Museu Judaico de Berlim
(...) sei que sou tão pouco culpado do Holocausto como o Pedro Arroja ou qualquer outra pessoa que nasceu depois de 1945. Contudo, como berlinense e alemão, identifico-me com a cidade e a sua história. É a minha. E quando visito o museu, faço o neste sentimento de pertença, não com culpa que só podia ser individual, mas com a responsabilidade que é colectiva e advém desta pertença.
Lutz Brückelmann
É a História que se encarrega de fazer os seus heróis e os seus algozes. E a História dos vencedores é sempre tendenciosamente vesga. Nada a fazer: sempre foi assim e sempre assim continuará a ser. Depois há aquela coisa de ser necessário distanciamento e de haver subjectividade e dos preconceitos do sujeito que engole e debita os factos.
Aliás, eu nunca teria grandes problemas em dizer (os historiadores que me perdoem) que a História (pelo menos enquanto disciplina) é profundamente preconceituosa. E também não me custa nada admitir que vou ser sempre um sujeito anónimo na grande História e até na pequena história do tempo que me calhou viver. Mas eu estou confortável com o meu ban, este meu pequeno feudo feito de banalidades e egos domesticados onde insiro tudo o que realmente faz parte do meu mundo e do que nesse mundo é importante para mim.
Não tenho perfil de herói. Espero, sinceramente, não ter também perfil de monstro e transformar-me, por qualquer revés do destino, numa sociopata assassina, capaz de matar outro ser humano como se a humanidade não valesse nada. Mas uma coisa sei: todos somos capazes do bom e do mau; todos temos em nós o potencial para criar e para destruir. E todos somos demasiado iguais, para além do tempo histórico que nos calhou viver, das fronteiras artificiais desenhadas no chão do Planeta, das ideologias amuralhadas, da cor da pele, da religião, ou até da quantidade de poder e influência que fomos capazes de amealhar e a forma como escolhemos utilizá-lo.

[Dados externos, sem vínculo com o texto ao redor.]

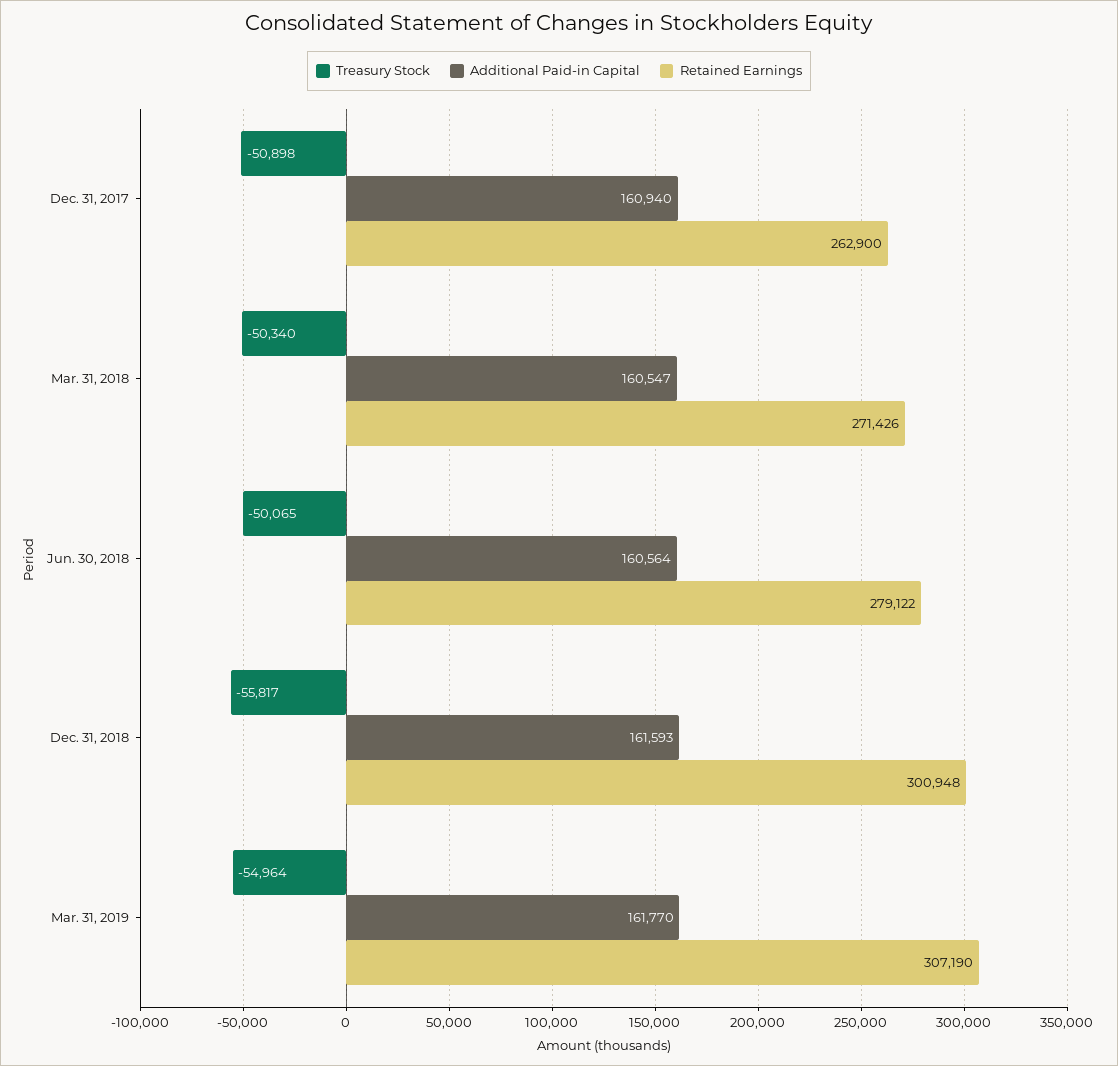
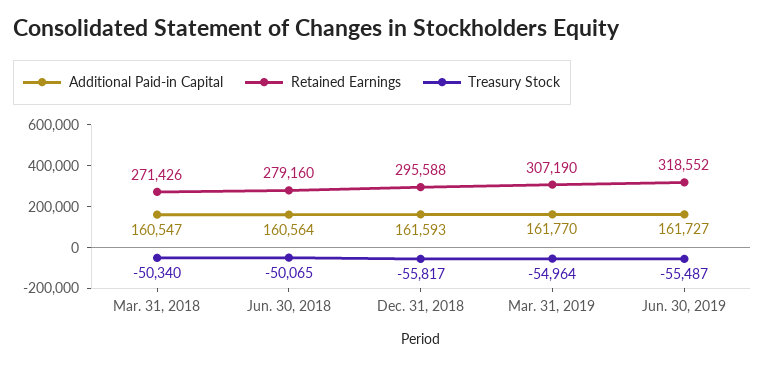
Treasury Stock, Dec. 31, 2017: -50898 -> none
Additional Paid-in Capital, Dec. 31, 2017: 160940 -> none
Retained Earnings, Dec. 31, 2017: 262900 -> none
Retained Earnings, Jun. 30, 2018: 279122 -> 279160
Retained Earnings, Dec. 31, 2018: 300948 -> 295588
Additional Paid-in Capital, Jun. 30, 2019: none -> 161727
Retained Earnings, Jun. 30, 2019: none -> 318552
Treasury Stock, Jun. 30, 2019: none -> -55487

A História - a verdadeira - é feita de gente anónima, gente vulgar, gente capaz de pequenos gestos de heroísmo, gente capaz de virar as costas, gente apanhada num turbilhão que não entende, gente que sobrevive, gente que morre, gente que mata. Julgar é um acto posterior, feito tendo em conta premissas profundamente difusas no momento em que a escolha se apresenta como um acto reflexivo. E é por isso que julgar sem entender e sem alguma dose de tolerância e muita capacidade de auto-contenção pode ser profundamente perigoso. Quem se julga sempre melhor do que o vizinho nunca deveria ser autorizado a abrir a boca para julgar fosse o que fosse.
A minha dúvida é esta: tivéssemos nós vivido na Berlim dos anos 30 e 40, ou na Lisboa do pogrom de 1506, em que seríamos diferentes de tantos outros? Temos realmente a certeza de termos estofo de herói, de que seríamos capazes de reagir, em lugar de ser apenas gente vulgar, levada na corrente? Eu não me acho melhor do que ninguém. Sou mesmo demasiado banal. Tão banal que, provavelmente, também teria fechado os olhos, encolhido os ombros, ou até participado nas chacinas.
No entanto, sei bem como custa não julgar. Fazemo-lo todos os dias. Não se costuma é usar a História como desculpa. E o espantoso é como cada um desses julgamentos pode ser profundamente corrosivo, especialmente quando nos confronta com a imbecilidade, quer a alheia, quer a nossa. De qualquer forma, parece-me sempre bem menos pernicioso este meu julgamento pequenino, individualizado, que me faz considerar um fulano, que por acasos do destino calhou ser meu compatriota, um perfeito idiota e lamentar profundamente vê-lo a fazer figuras tristes quando se lembra de abrir a boca para julgar as opções históricas de outros.